= Beginning of Section =

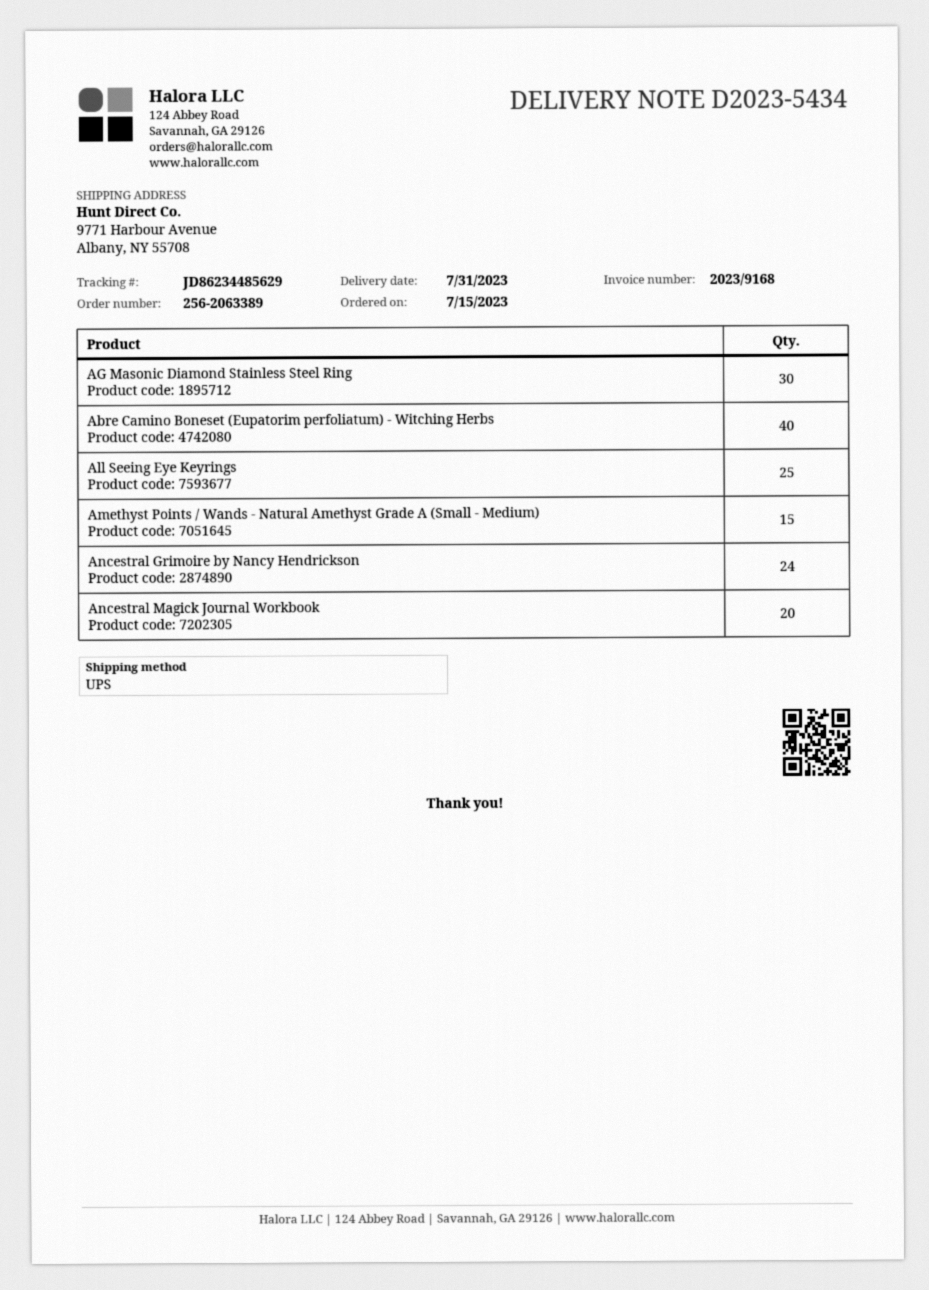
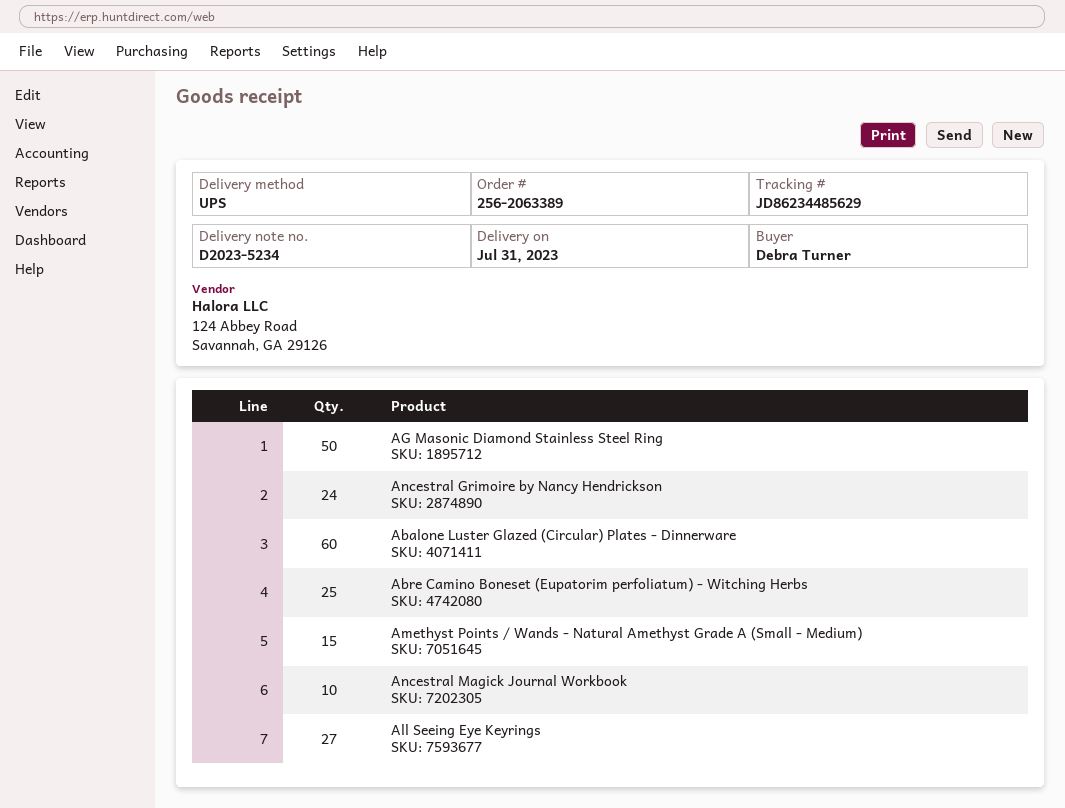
delivery note number: D2023-5434 -> D2023-5234
AG Masonic Diamond Stainless Steel Ring: 30 -> 50
Abre Camino Boneset (Eupatorim perfoliatum) - Witching Herbs: 40 -> 25
All Seeing Eye Keyrings: 25 -> 27
Ancestral Magick Journal Workbook: 20 -> 10
Abalone Luster Glazed (Circular) Plates - Dinnerware: none -> 60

= End of Section =

__Task goal__. Transcribe the listing above verbatim. No picture belongs in the result.

__Solution to this problem__.
delivery note number: D2023-5434 -> D2023-5234
AG Masonic Diamond Stainless Steel Ring: 30 -> 50
Abre Camino Boneset (Eupatorim perfoliatum) - Witching Herbs: 40 -> 25
All Seeing Eye Keyrings: 25 -> 27
Ancestral Magick Journal Workbook: 20 -> 10
Abalone Luster Glazed (Circular) Plates - Dinnerware: none -> 60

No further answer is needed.